Skip the pictures, please, and write out exactly every line from the one containing "[280,376,349,393] Progress; ->" through the end of the listing below.

GIVEN RECORDS section start

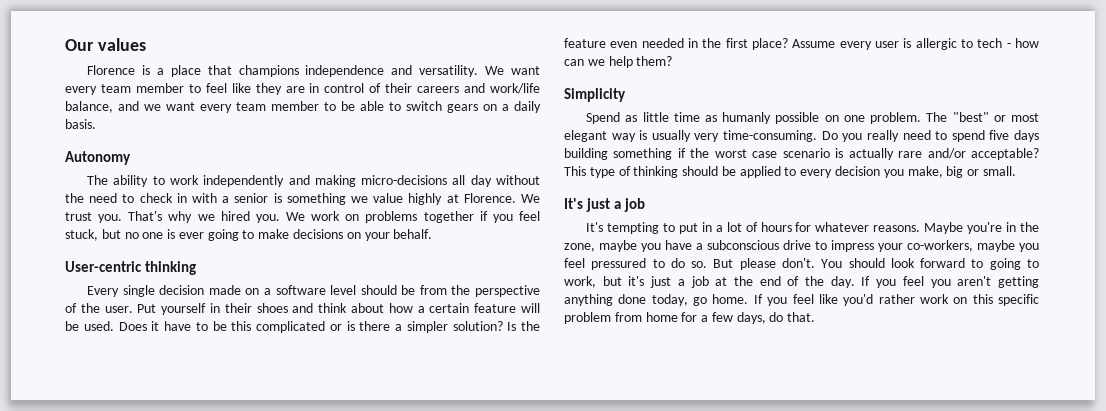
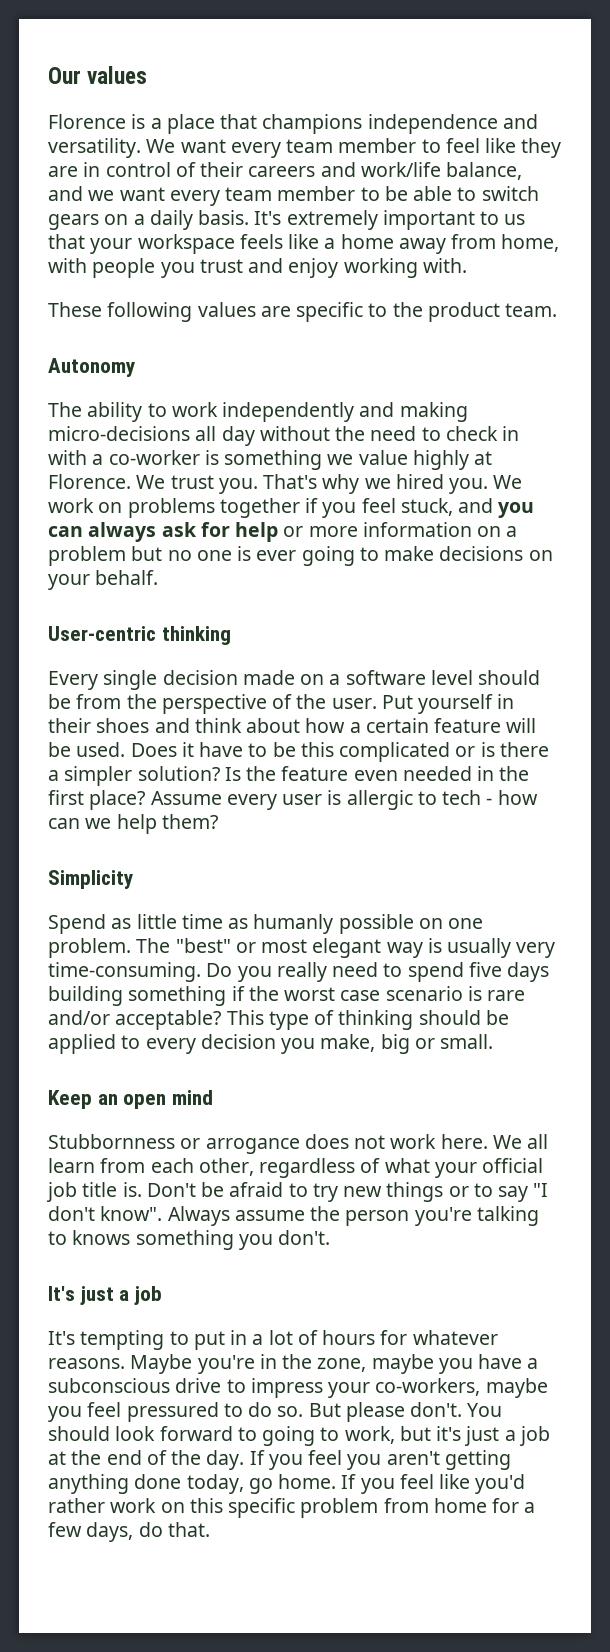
(96, 124) none -> [254,210,526,230] [48,234,560,254] [48,258,467,278] [48,302,558,322] It's extremely important to us that your workspace feels like a home away from home, with people you trust and enjoy working with. // These following values are specific to the product team.
[234,193,269,203] senior -> [108,450,200,465] co-worker
(98, 235) none -> [458,498,535,518] [48,522,518,542] [48,546,126,566] and you can always ask for help or more information on a problem
[848,148,894,160] actually -> (482, 993) none
(1016, 171) none -> [48,1090,214,1109] [48,1134,549,1154] [48,1158,544,1178] [46,1182,549,1202] [48,1206,539,1226] [48,1230,331,1250] // Keep an open mind // Stubbornness or arrogance does not work here. We all learn from each other, regardless of what your official job title is. Don't be afraid to try new things or to say "I don't know". Always assume the person you're talking to knows something you don't.

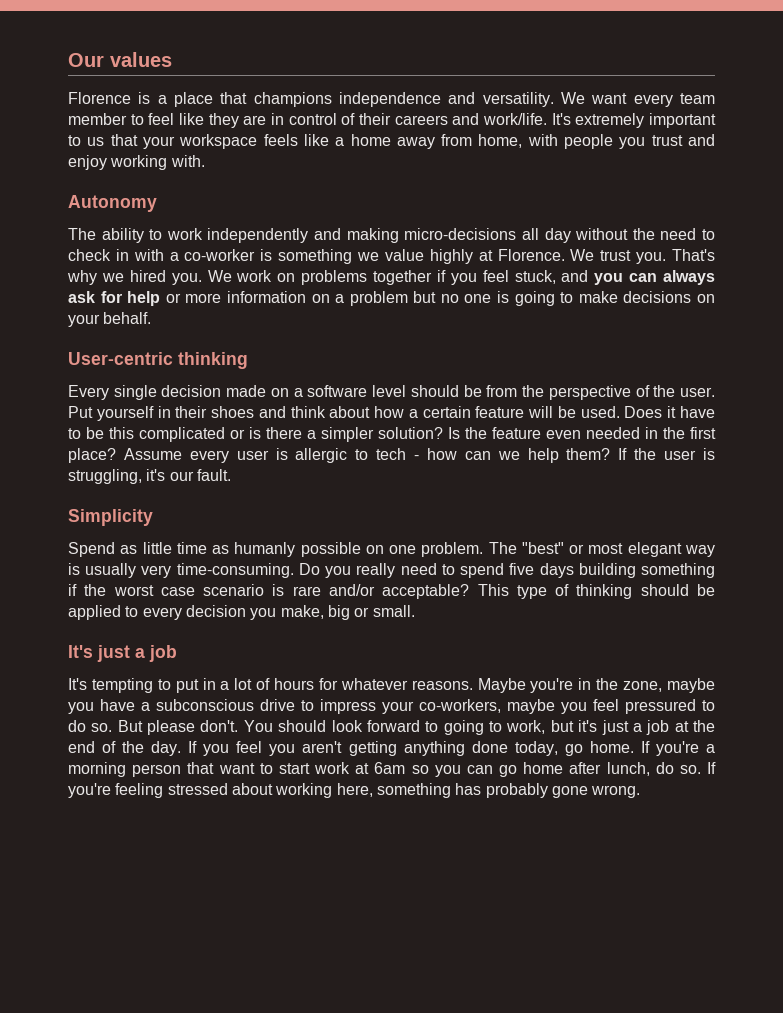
[360,162,523,180] [48,186,539,206] [48,210,250,230] work/life balance, and we want every team member to be able to switch gears on a daily basis. -> [483,113,547,125] work/life.
[48,302,558,322] // These following values are specific to the product team. -> (205, 161) none
[256,550,297,561] ever -> (510, 297) none
(218, 821) none -> [618,448,715,460] [68,469,231,484] If the user is struggling, it's our fault.
[48,1090,214,1109] [48,1134,549,1154] [48,1158,544,1178] [46,1182,549,1202] [48,1206,539,1226] [48,1230,331,1250] // Keep an open mind // Stubbornness or arrogance does not work here. We all learn from each other, regardless of what your official job title is. Don't be afraid to try new things or to say "I don't know". Always assume the person you're talking to knows something you don't. -> (415, 611) none
[360,1474,526,1494] [48,1498,536,1518] [48,1522,210,1542] you feel like you'd rather work on this specific problem from home for a few days, do that. -> [655,741,715,756] [68,762,716,777] [68,783,641,798] you're a morning person that want to start work at 6am so you can go home after lunch, do so. If you're feeling stressed about working here, something has probably gone wrong.

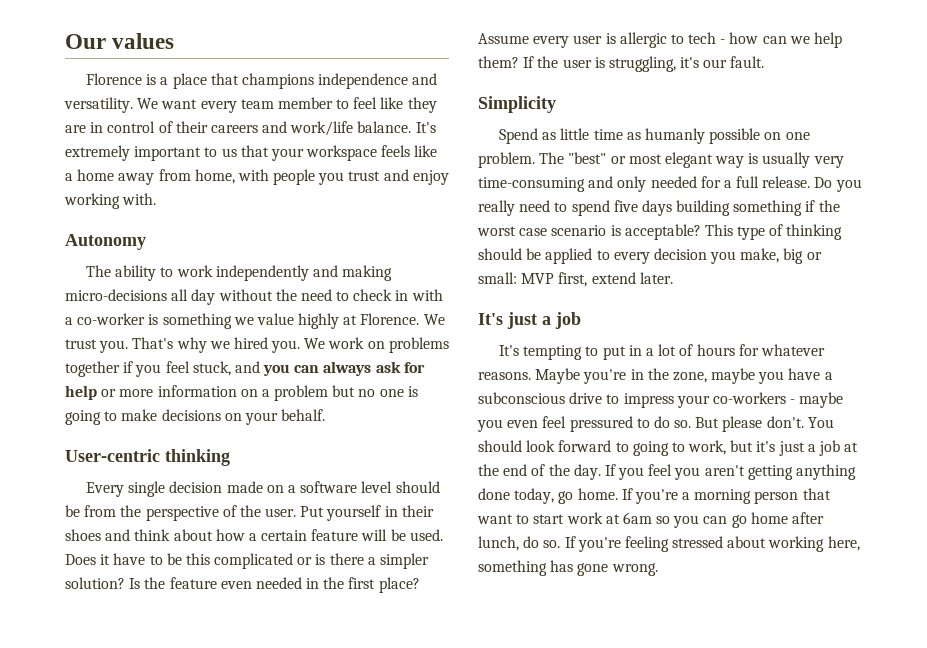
[483,113,547,125] work/life. -> [290,121,412,136] work/life balance.
[176,563,294,578] time-consuming. -> [478,176,811,192] time-consuming and only needed for a full release.
[292,584,375,596] rare and/or -> (621, 230) none
[372,605,415,617] small. -> [478,272,673,287] small: MVP first, extend later.
[419,699,587,714] co-workers, maybe you -> [712,392,844,408] [477,419,539,432] co-workers - maybe you even
[485,783,548,798] probably -> (574, 566) none

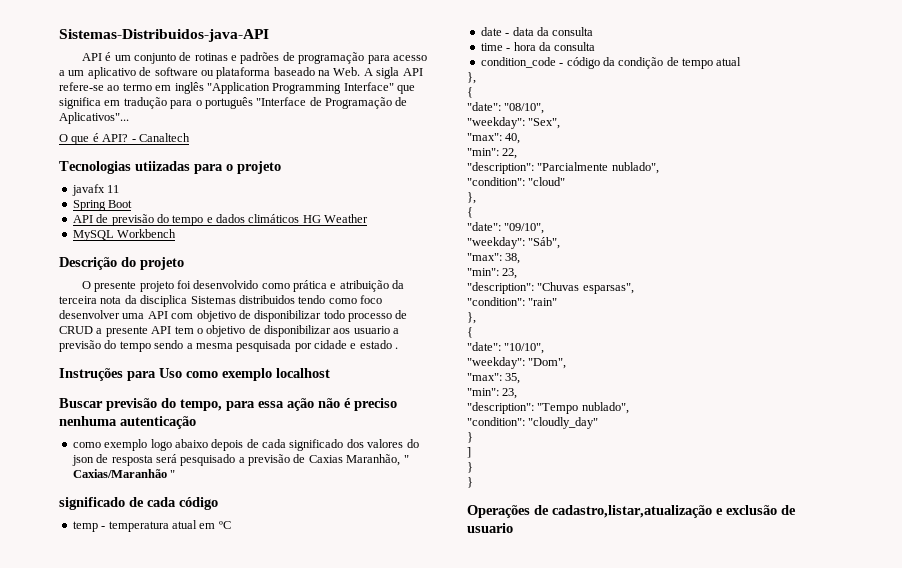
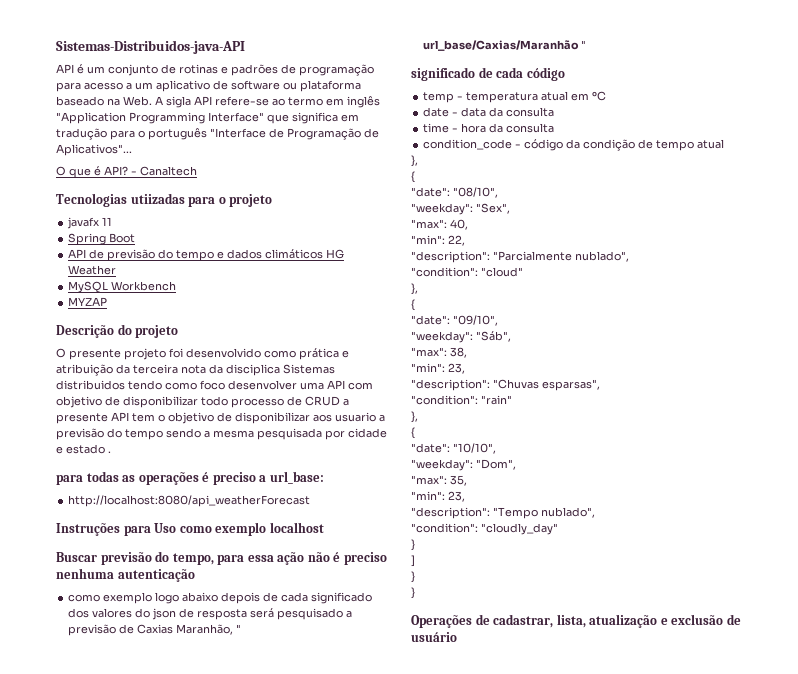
(177, 233) none -> [68,297,108,306] // MYZAP
(399, 348) none -> [56,471,324,485] [68,495,311,507] // para todas as operações é preciso a url_base: // http://localhost:8080/api_weatherForecast
[72,469,167,478] Caxias/Maranhão -> [423,40,580,51] url_base/Caxias/Maranhão
[552,505,712,518] cadastro,listar,atualização -> [493,614,658,628] cadastrar, lista, atualização
[467,523,513,533] usuario -> [411,632,457,642] usuário

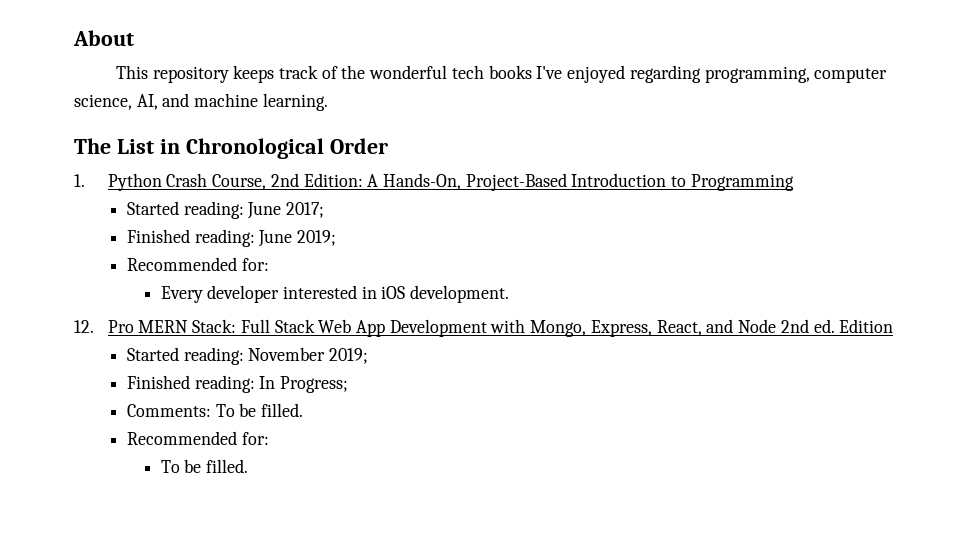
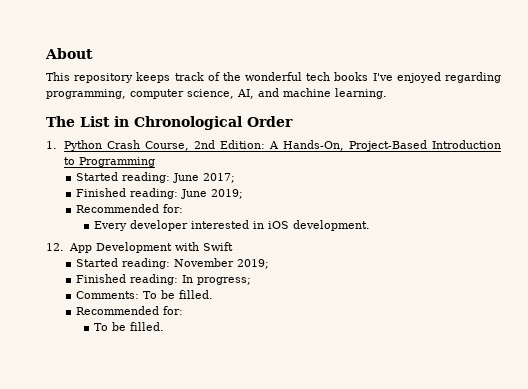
[107,319,894,337] Pro MERN Stack: Full Stack Web App Development with Mongo, Express, React, and Node 2nd ed. Edition -> [68,242,233,253] App Development with Swift
[280,376,349,393] Progress; -> [197,277,252,285] progress;

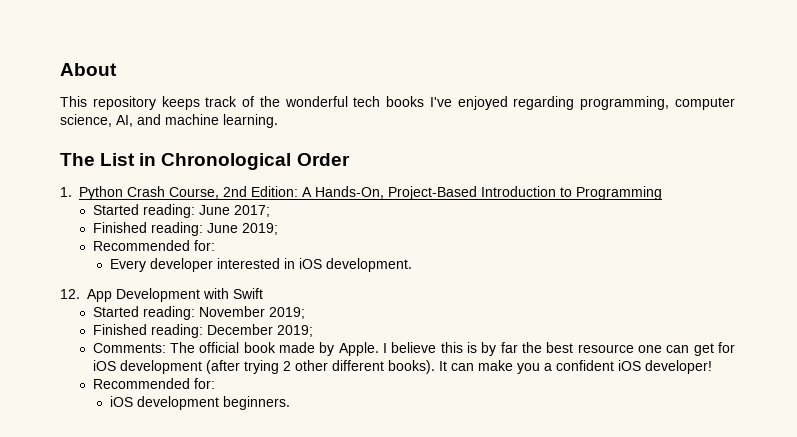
[182,275,252,285] In progress; -> [206,324,313,337] December 2019;
[143,290,214,299] [76,306,184,315] [94,322,165,331] To be filled. // Recommended for: // To be filled. -> [169,342,736,356] [92,360,712,374] [92,378,215,389] [109,396,290,410] The official book made by Apple. I believe this is by far the best resource one can get for iOS development (after trying 2 other different books). It can make you a confident iOS developer! // Recommended for: // iOS development beginners.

GIVEN RECORDS section end

OUTPUT —
[280,376,349,393] Progress; -> [197,277,252,285] progress;

[182,275,252,285] In progress; -> [206,324,313,337] December 2019;
[143,290,214,299] [76,306,184,315] [94,322,165,331] To be filled. // Recommended for: // To be filled. -> [169,342,736,356] [92,360,712,374] [92,378,215,389] [109,396,290,410] The official book made by Apple. I believe this is by far the best resource one can get for iOS development (after trying 2 other different books). It can make you a confident iOS developer! // Recommended for: // iOS development beginners.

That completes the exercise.